Correlate your objectives with a mentor’s objectives
It is often said that a mentor-protégé arrangement is like a marriage. In order for the arrangement to be successful, it has to have value for both parties. What will you offer to the arrangement that makes it worthwhile for the mentor?
- Skills the mentor does not have, such as cybersecurity expertise or subject matter expertise
- Access, perhaps through an existing contract, to agencies or buying offices where the mentor is not already a familiar name with a known reputation
- Facilities the mentor does not have, such as training rooms or geographical advantages
- Certifications or clearances, such as CMMI III or DCAA compliance or approved SCIF
- Lower costs, including low overhead rates
- Rapid ramp-up capabilities
Every mentor-protégé arrangement is a two-way street. Review what you have to offer and ask yourself what that is worth to a mentor. Be able to explain to potential mentors what your company is bringing to the table, as well as what you expect from the mentor.

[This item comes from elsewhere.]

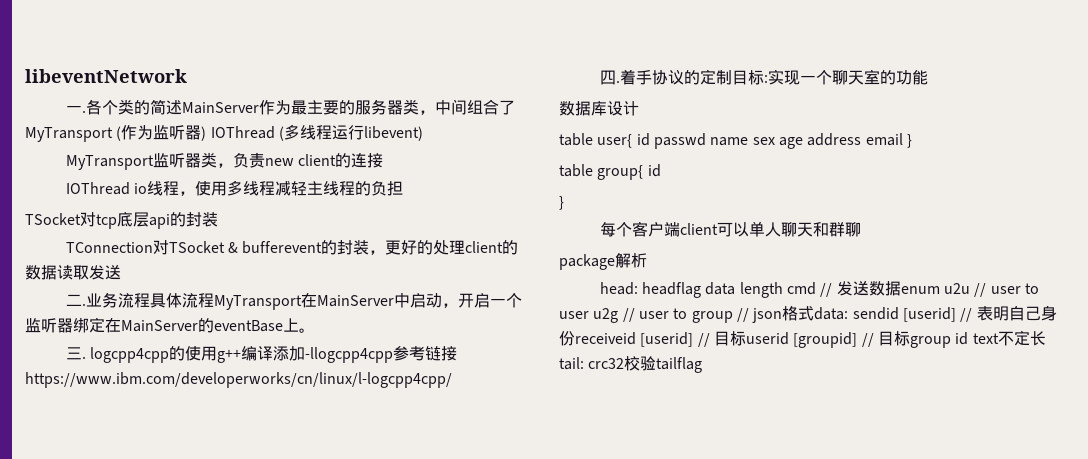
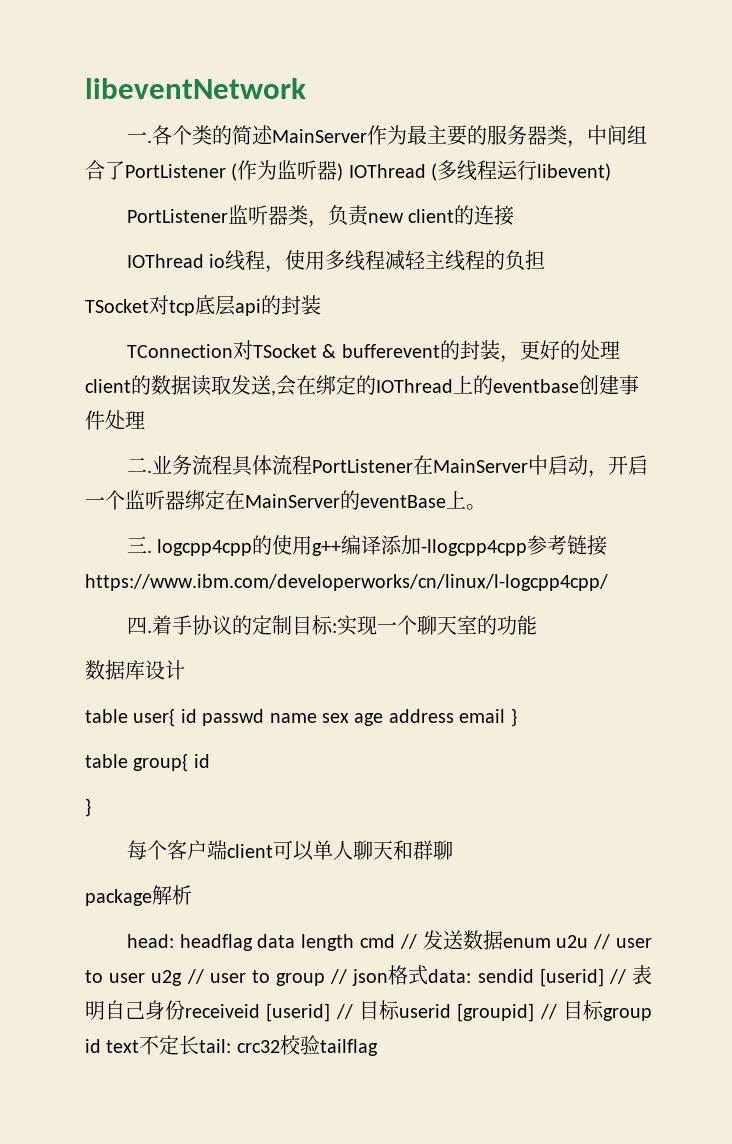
[25,127,113,142] MyTransport -> [125,164,226,178] PortListener
[65,155,154,170] MyTransport -> [126,209,228,223] PortListener
(121, 272) none -> [271,375,639,396] [85,410,145,430] ,会在绑定的IOThread上的eventbase创建事件处理
[213,295,302,310] MyTransport -> [311,459,413,473] PortListener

Understand the constraints
Along with the current excitement about the All-Small program, there are numerous other mentor-protégé programs in existence in the federal arena. Each of these programs operates with a different set of constraints.
Obviously, the main constraints are the eligibility requirements that determine which set of small businesses are eligible to qualify as proteges. Some programs are specifically for companies in the SBA’s 8(a) Business Development Program; others are agency-specific. Some place limits on the acceptability of the larger business as a mentor.
Two of the most important constraints deal with the number of proteges a mentor can have, and the number of mentors a protégé can have. If a mentor is limited to only two protégés, and already has two, save your effort and find another candidate. If you can only have one mentor, you will need to be sure that a candidate is willing and able to meet all your objectives, or whether you will accept someone who can fulfill most if not all criteria.
Another key constraint is the allowable term. Mentor-protégé agreements may be limited to one, two or three years, or may have no fixed term length.
Can you achieve your objectives in an arrangement that is limited to one year? Alternatively, would you be disadvantaged in the marketplace by tying yourself to an agreement that continued long after you had achieved your desired results?
Other considerations
As you evaluate your objectives and options, there are several additional factors to keep in mind.
Affiliation describes the possibility that you will lose your small business status by engaging with a large business; it is certainly a situation you want to avoid. The SBA 8(a) mentor-protégé status is generally exempt from affiliation, as is the Defense Dept.’s mentor-protege program, but other agency programs do not share that exemption. The new All-Small program is generally exempt from affiliation and is suitable for non-8(a) companies.
Another factor revolves around the creation of joint ventures. Parties to a mentor-protégé agreement often decide to work together on a specific contract. The parties may team as a joint venture, or create a prime-sub relationship. Such joint ventures may qualify for affiliation exemptions if carefully documented and the protégé does not become overly dependent on or indebted to the mentor. Cover your bases carefully.
In a future column, we will discuss the next step – finding potential mentors.